Lenny contacts Syd in her safe White Room in astral space and offers to leave as long as they don’t kill her, but Syd refuses. Cary’s device trapping the Shadow King begins to fail, so they set up a new device intended to eradicate him from David’s mind completely. Farouk fights back and, believing that David will be killed, Syd runs in and swaps bodies with him. The Shadow King hops from her body to Kerry, who then takes out Cary, Ptonomy, and Melanie before facing off in a psychic showdown with David. Unable to defeat him, he flees Kerry’s body into Oliver, who drives off in the ensuing chaos. Clark agrees they need to work together to track down Farouk. Later, while standing out on the Summerland balcony, David is abducted by a small, floating metal ball.
Points of view
Legion has always delighted in wreaking havoc with our perspective. This time it’s a very necessary shift of perspective because it looks like, in Season 2, Clark and Division 3 will be working with Summerland to stop the Shadow King. Even still, it’s an abrupt change. Rather than seeing him as the cruel tormentor that threatened to put 100,000 volts through David, we see him at home recovering from a devastating workplace injury with his husband and young son. We see a devoted public servant who just wants to keep people safe. To his spouse, it must look like he went to the office one day and came back a tragic, burned monster. That is, until it’s revealed that Clark’s husband is also his superior in Division 3. Shifting perspectives.
Season 2?
Where is Oliver/Farouk/Lenny/the World’s Angriest Kid in the World/King/the Shadow King heading? He drives off into the sunset to T. Rex’s “Children of the Revolution,” which resonates with David Bowie’s “Oh! You Pretty Things” from a couple episodes ago. Since Farouk likes to work through proxies, maybe he plans to build an army of mutants to exact his revenge on David and Summerland?

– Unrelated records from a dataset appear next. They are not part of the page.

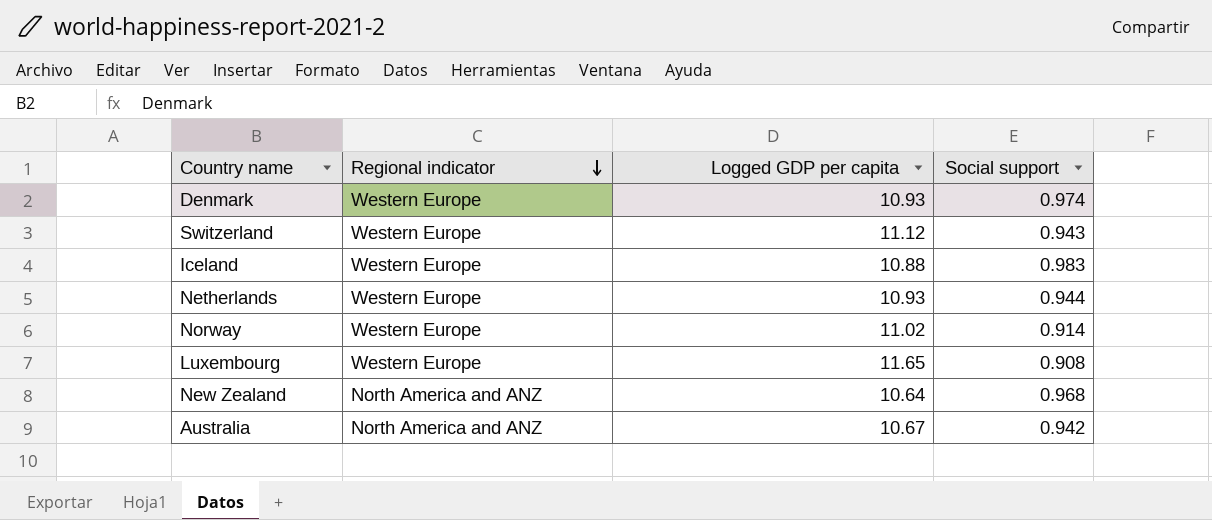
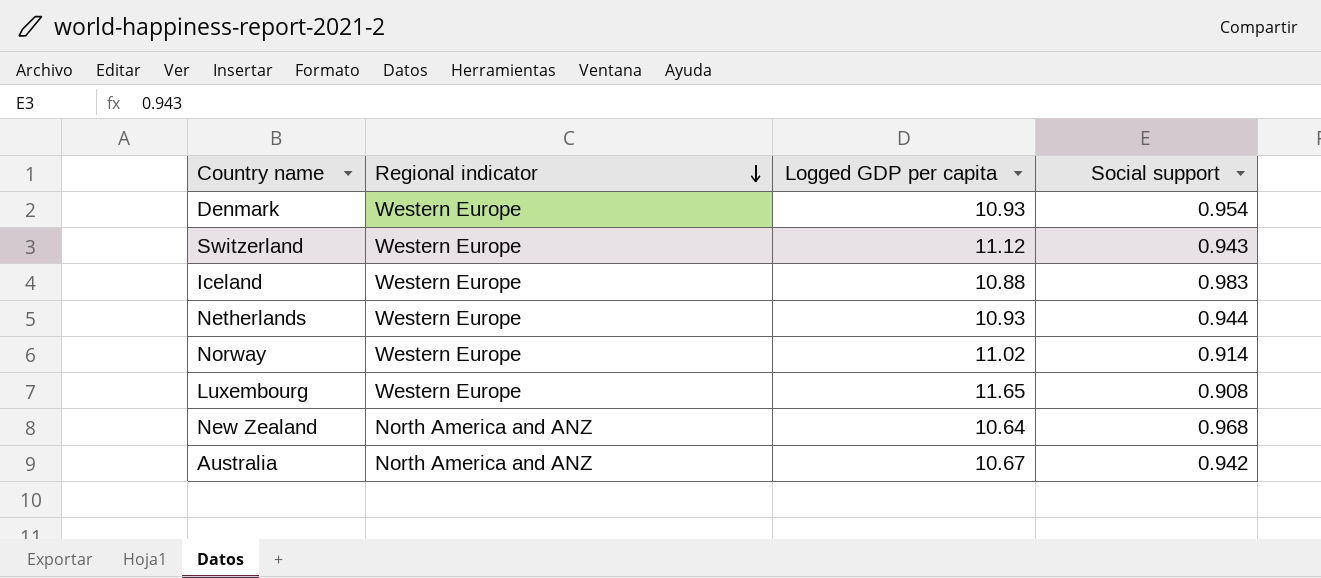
Denmark | Social support: 0.974 -> 0.954

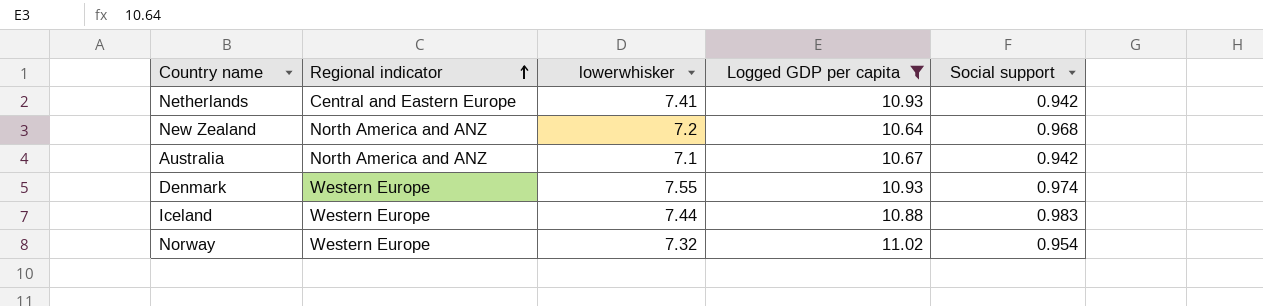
filter: none -> Logged GDP per capita <= 11.02
row order: Regional indicator descending -> Regional indicator ascending
column lowerwhisker | position: none -> 3
Netherlands | Regional indicator: Western Europe -> Central and Eastern Europe
Netherlands | Social support: 0.944 -> 0.942
Denmark | Social support: 0.954 -> 0.974
Norway | Social support: 0.914 -> 0.954

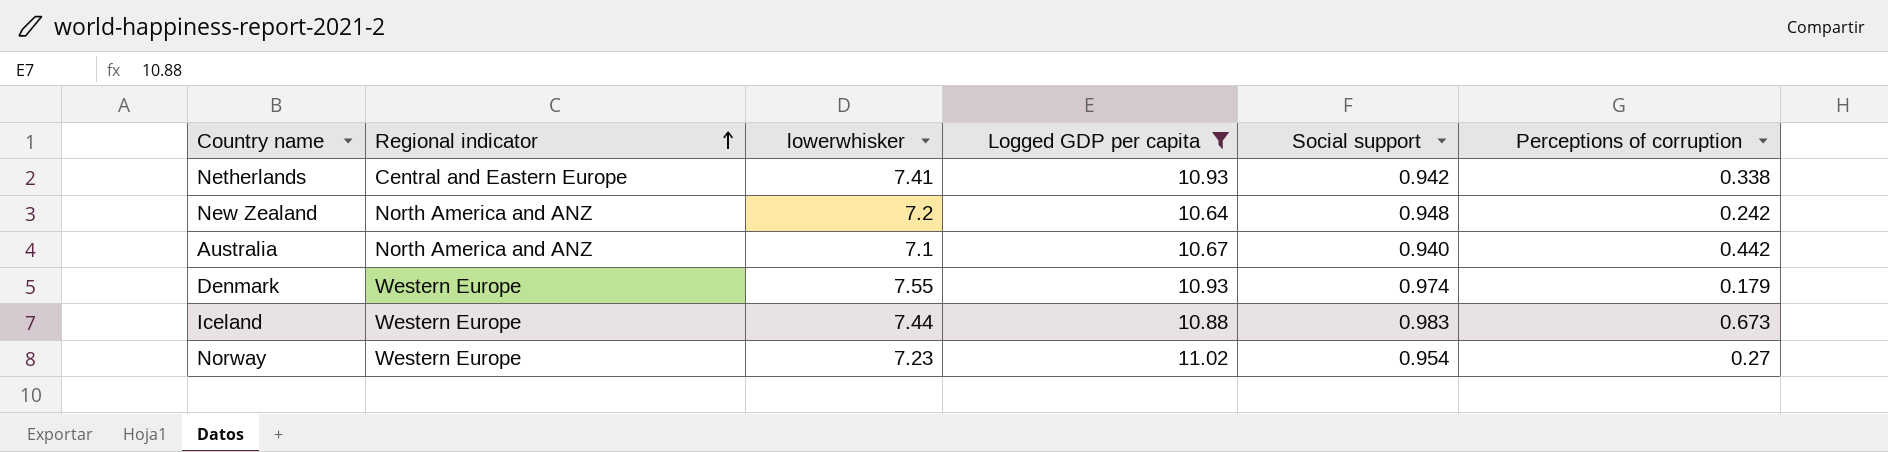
column Perceptions of corruption | position: none -> 6
New Zealand | Social support: 0.968 -> 0.948
Australia | Social support: 0.942 -> 0.940
Norway | lowerwhisker: 7.32 -> 7.23

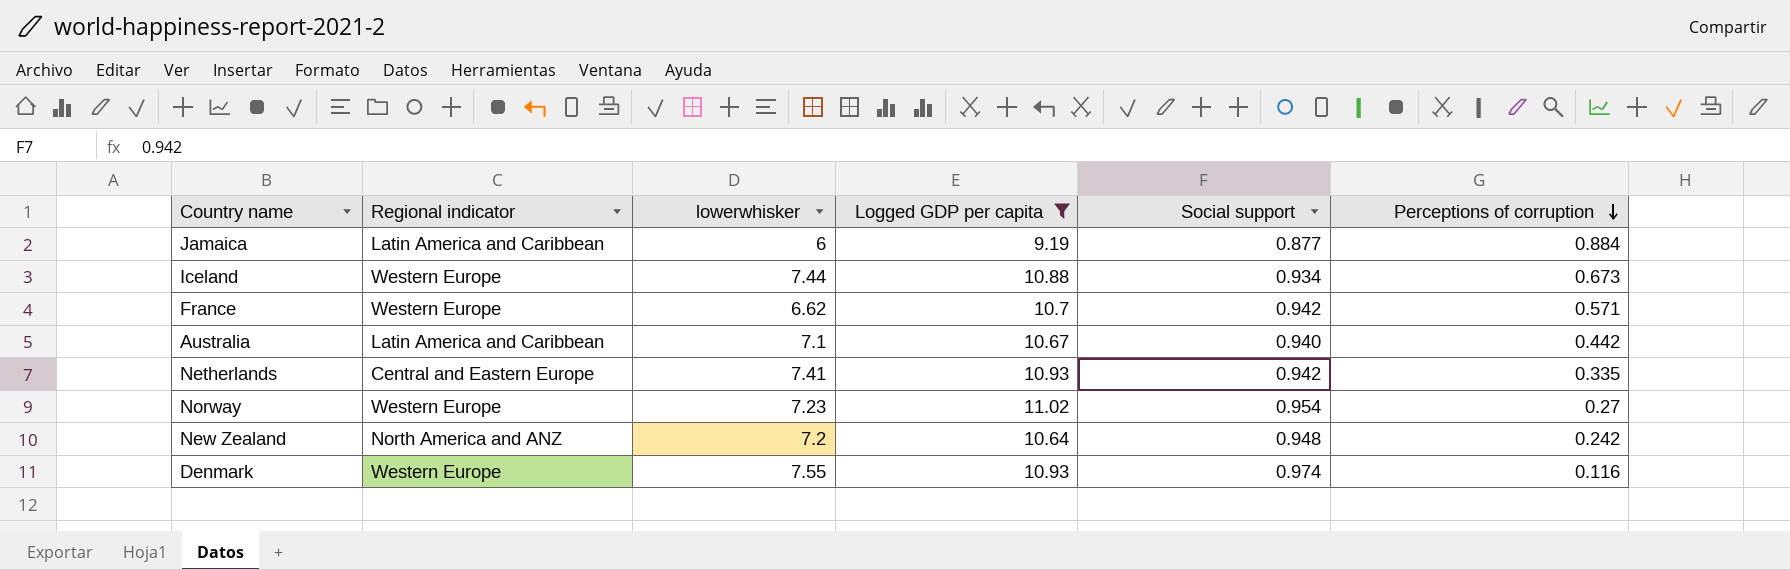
row order: Regional indicator ascending -> Perceptions of corruption descending
row Jamaica: none -> Latin America and Caribbean | 6 | 9.19 | 0.877 | 0.884
Iceland | Social support: 0.983 -> 0.934
row France: none -> Western Europe | 6.62 | 10.7 | 0.942 | 0.571
Australia | Regional indicator: North America and ANZ -> Latin America and Caribbean
Netherlands | Perceptions of corruption: 0.338 -> 0.335
Denmark | Perceptions of corruption: 0.179 -> 0.116

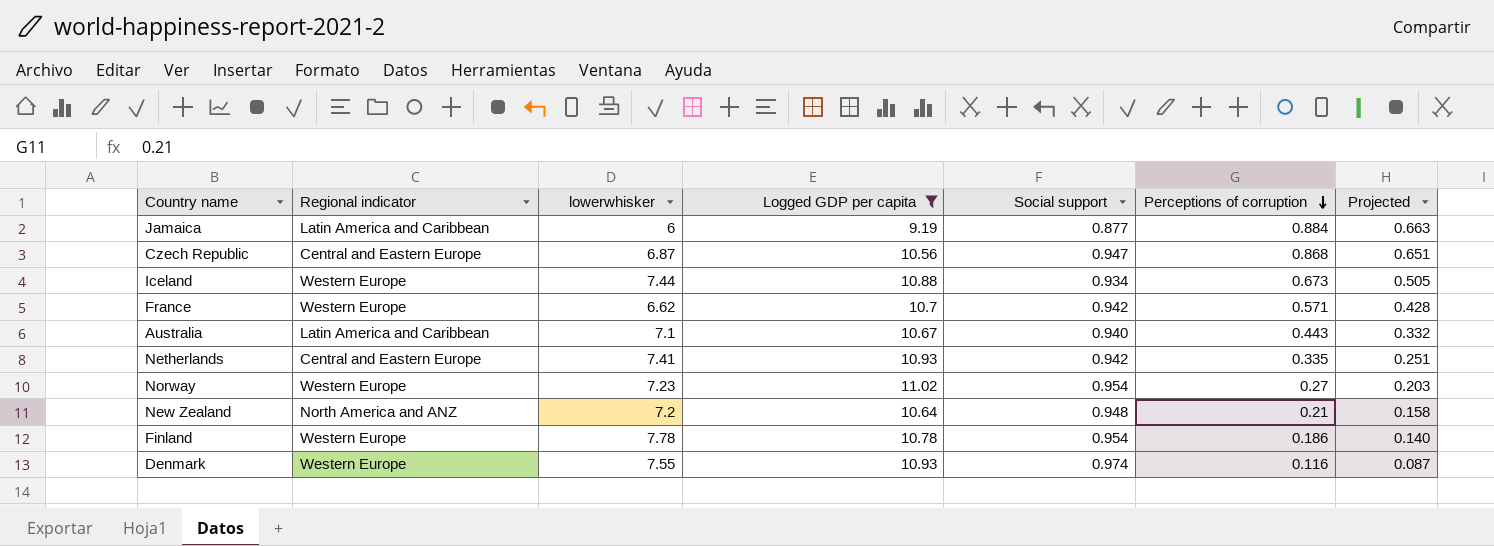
column Projected | formula: none -> [Perceptions of corruption] * 0.75
row Czech Republic: none -> Central and Eastern Europe | 6.87 | 10.56 | 0.947 | 0.868 | 0.651
Australia | Perceptions of corruption: 0.442 -> 0.443
New Zealand | Perceptions of corruption: 0.242 -> 0.21
row Finland: none -> Western Europe | 7.78 | 10.78 | 0.954 | 0.186 | 0.140

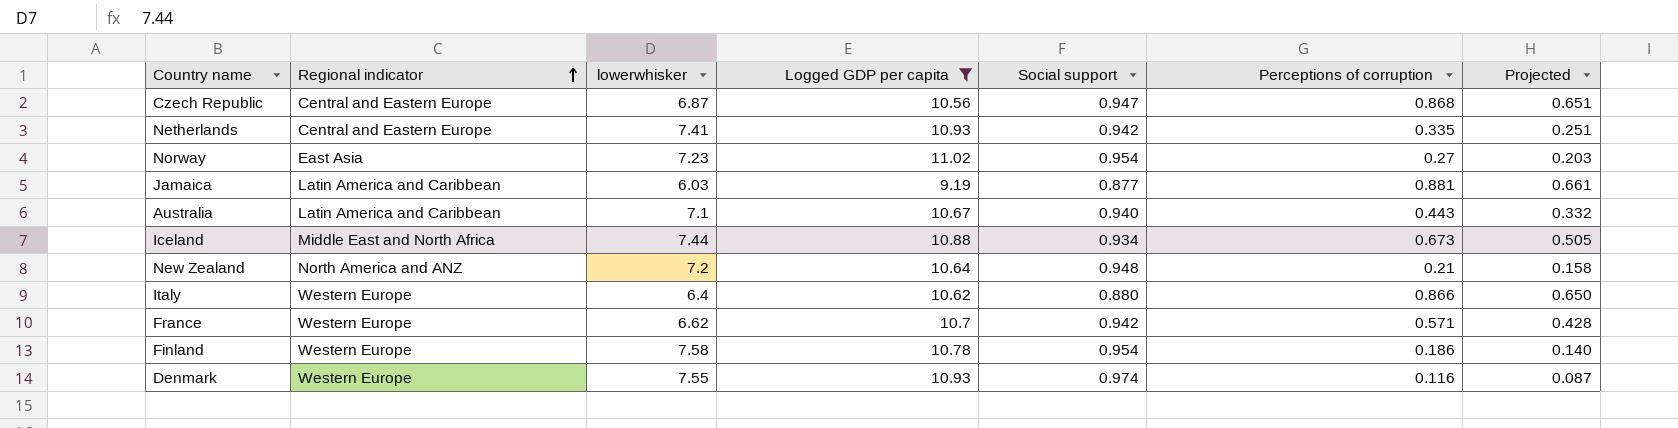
row order: Perceptions of corruption descending -> Regional indicator ascending
Norway | Regional indicator: Western Europe -> East Asia
Jamaica | lowerwhisker: 6 -> 6.03
Jamaica | Perceptions of corruption: 0.884 -> 0.881
Jamaica | Projected: 0.663 -> 0.661
Iceland | Regional indicator: Western Europe -> Middle East and North Africa
row Italy: none -> Western Europe | 6.4 | 10.62 | 0.880 | 0.866 | 0.650
Finland | lowerwhisker: 7.78 -> 7.58

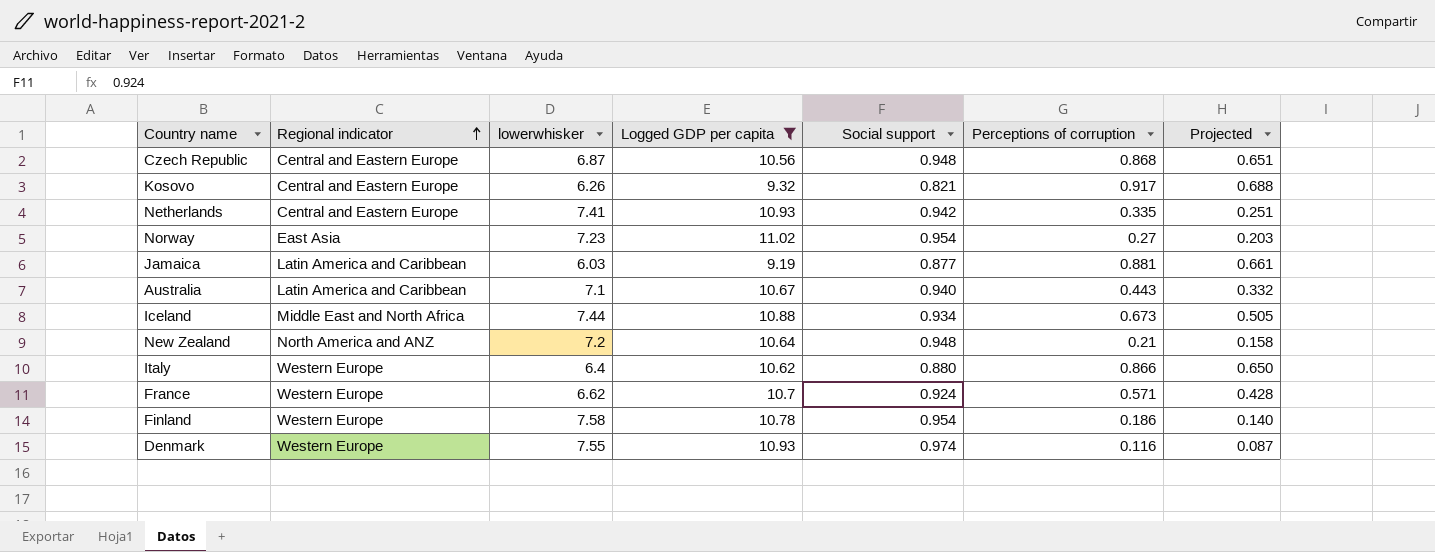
Czech Republic | Social support: 0.947 -> 0.948
row Kosovo: none -> Central and Eastern Europe | 6.26 | 9.32 | 0.821 | 0.917 | 0.688
France | Social support: 0.942 -> 0.924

And what was that floating ball? Where is it taking David? It feels like alien technology, not human. If the show were to continue down the path of reality-warping head games, series creator Noah Hawley might be hinting at Mojo. Early in the season, some suspected the Devil with Yellow Eyes was Mojo — a monstrous creature who has abducted people in the past to create his reality TV shows.
Blink and you’ll miss it
* What is David doing with those soldiers? Is it supposed to be sculpture? Is he making a human croquembouche?
* Whatever happened to Dr. Kissinger? Is he still locked in his cell back at the destroyed Division 3 base?
* Of course Oliver would disappear for 40 years but still know what “boom goes the dynamite” is.
Music notes
Pink Floyd has returned, calling back the references from the first episode — including the name Syd Barrett (both the Legion character and the original frontman of Pink Floyd). You might recognize the song Oliver is singing as he walks out of Summerland: The Tony Bennett version of “If I Ruled the World” appears in an apocalyptic context in the 2005 War of the Worlds and more comedically in Bruce Almighty.
Legion has been picked up for a second season on FX in 2018.